• [Task brief] Exactly as they appear below, repeat the lines from the one with "font-size: 16px ->" through the one with "padding-left: 10px ->". Drop every picture.

• [Records shown]
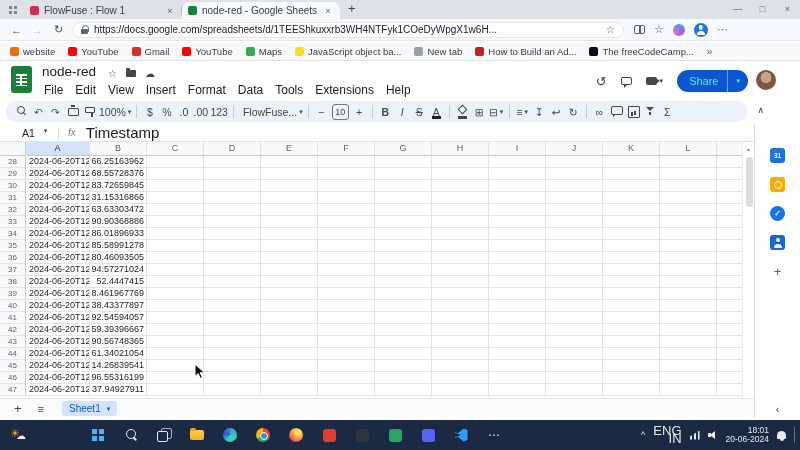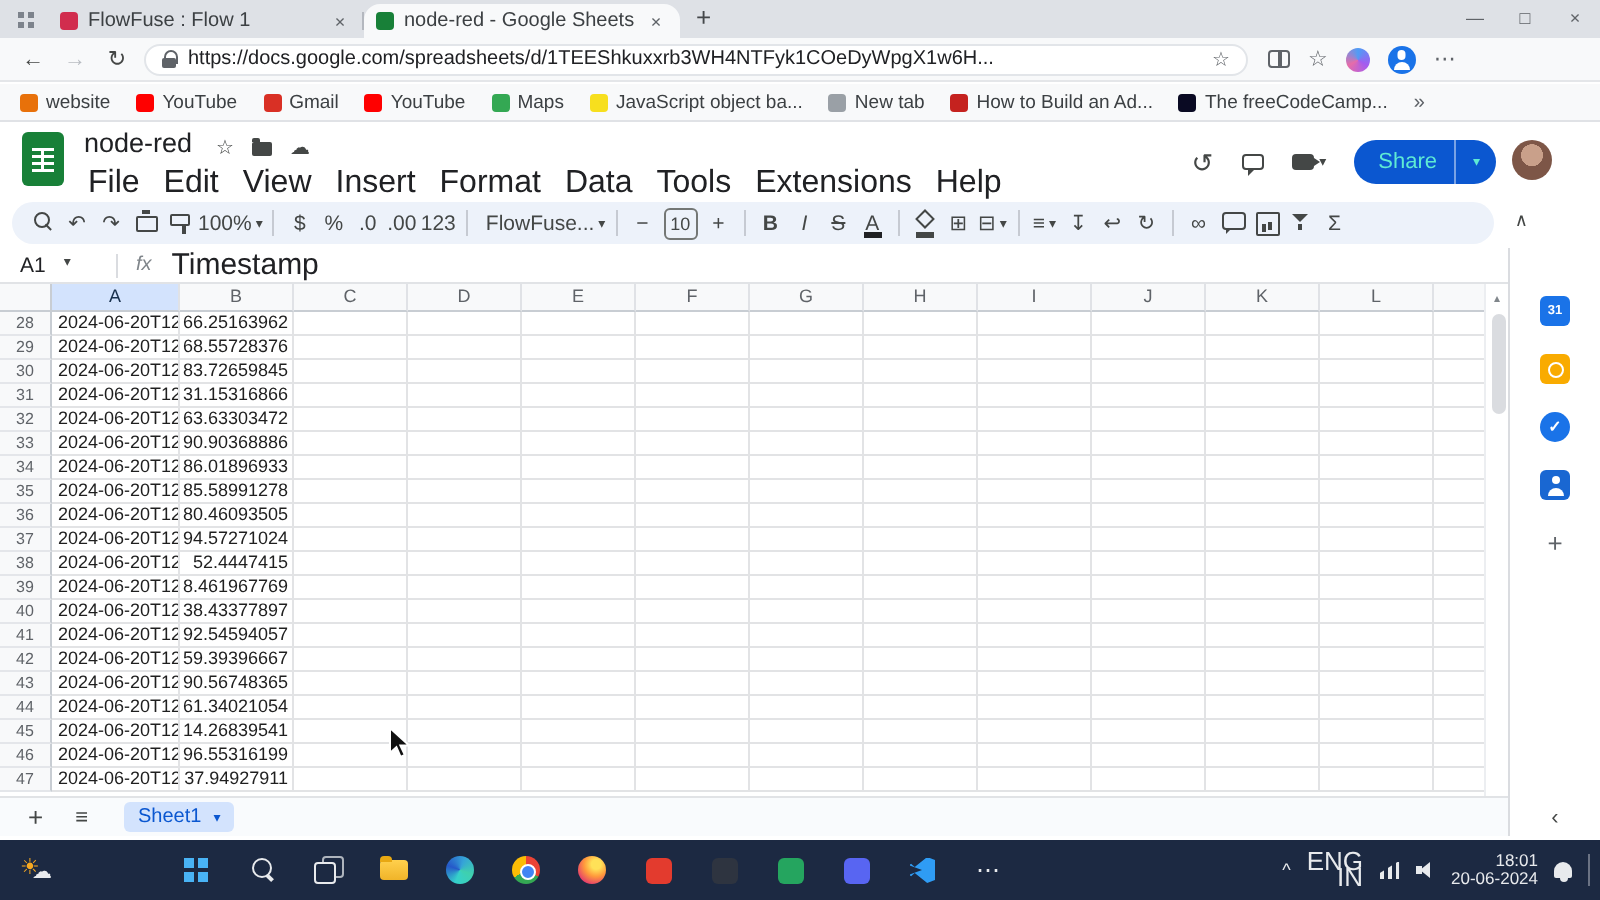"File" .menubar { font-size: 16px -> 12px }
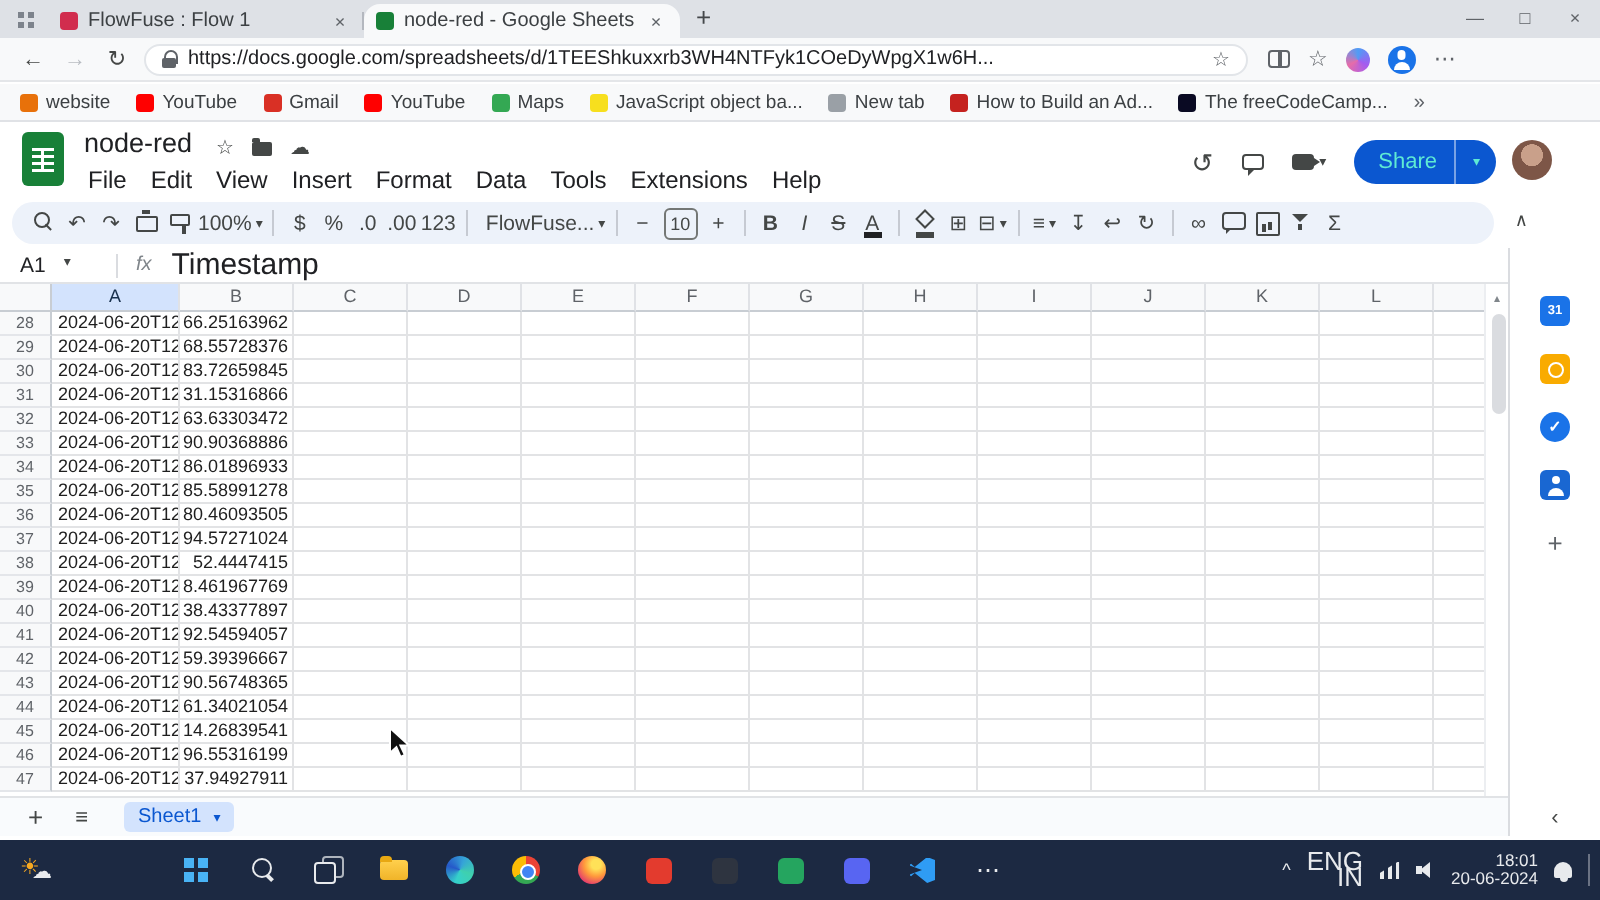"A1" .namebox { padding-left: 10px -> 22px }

--

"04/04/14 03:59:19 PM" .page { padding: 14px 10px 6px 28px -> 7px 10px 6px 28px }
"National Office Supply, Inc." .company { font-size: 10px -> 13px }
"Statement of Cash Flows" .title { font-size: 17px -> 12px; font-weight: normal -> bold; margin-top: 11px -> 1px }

• [Written solution]
"File" .menubar { font-size: 16px -> 12px }
"A1" .namebox { padding-left: 10px -> 22px }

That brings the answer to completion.